§ Work order
Reproduce the listing below exactly. Pictures do not belong in the copy.

Raw data section start

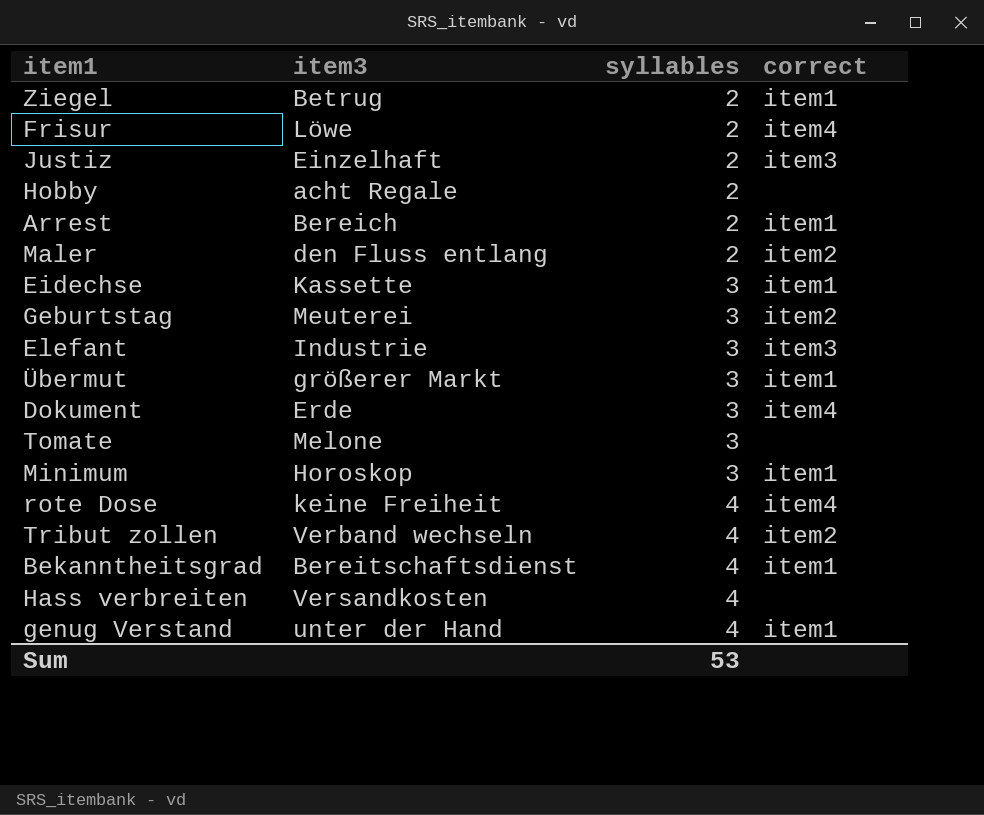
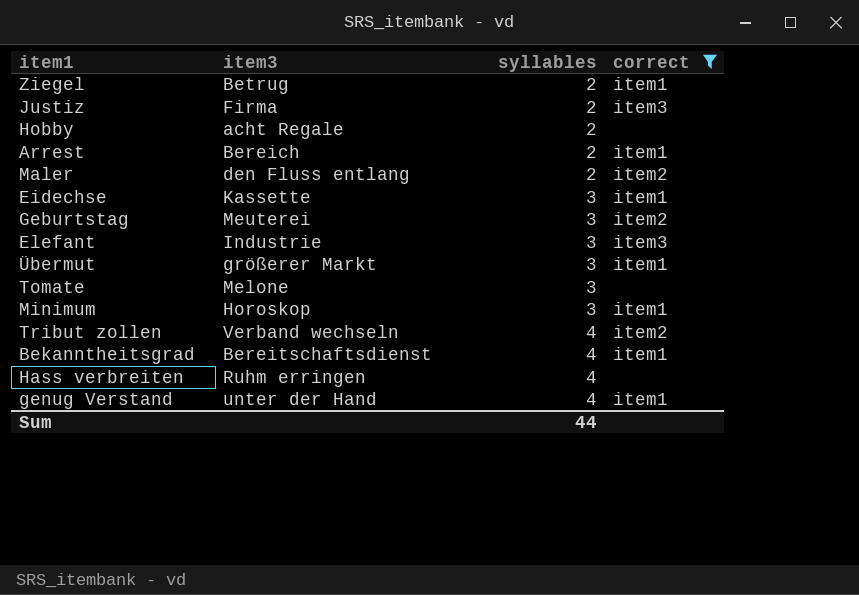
filter: none -> correct != item4
Justiz | item3: Einzelhaft -> Firma
Hass verbreiten | item3: Versandkosten -> Ruhm erringen
Sum | syllables: 53 -> 44

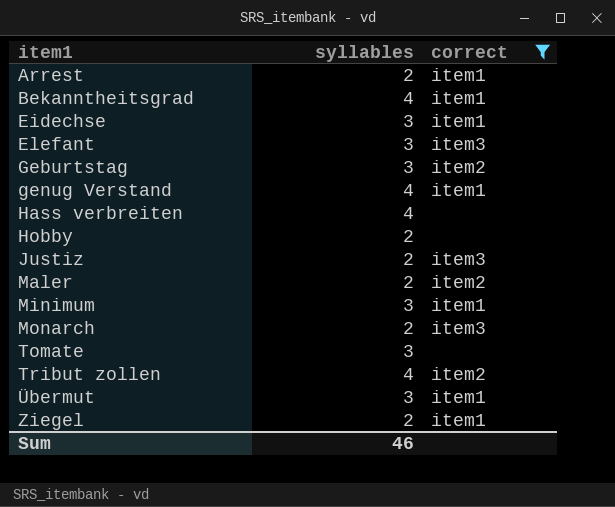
row order: syllables ascending -> item1 ascending
column item3 | position: 2 -> none
row Monarch: none -> 2 | item3
Sum | syllables: 44 -> 46

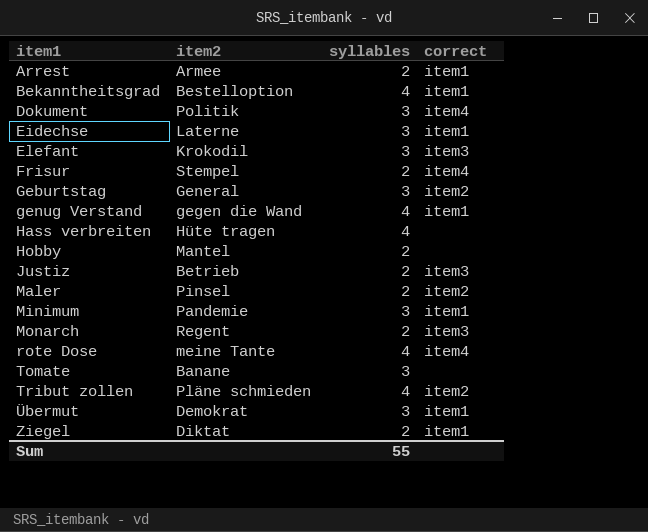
filter: correct != item4 -> none
column item2 | position: none -> 2
Sum | syllables: 46 -> 55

Raw data section end

§ Solution to the problem
filter: none -> correct != item4
Justiz | item3: Einzelhaft -> Firma
Hass verbreiten | item3: Versandkosten -> Ruhm erringen
Sum | syllables: 53 -> 44

row order: syllables ascending -> item1 ascending
column item3 | position: 2 -> none
row Monarch: none -> 2 | item3
Sum | syllables: 44 -> 46

filter: correct != item4 -> none
column item2 | position: none -> 2
Sum | syllables: 46 -> 55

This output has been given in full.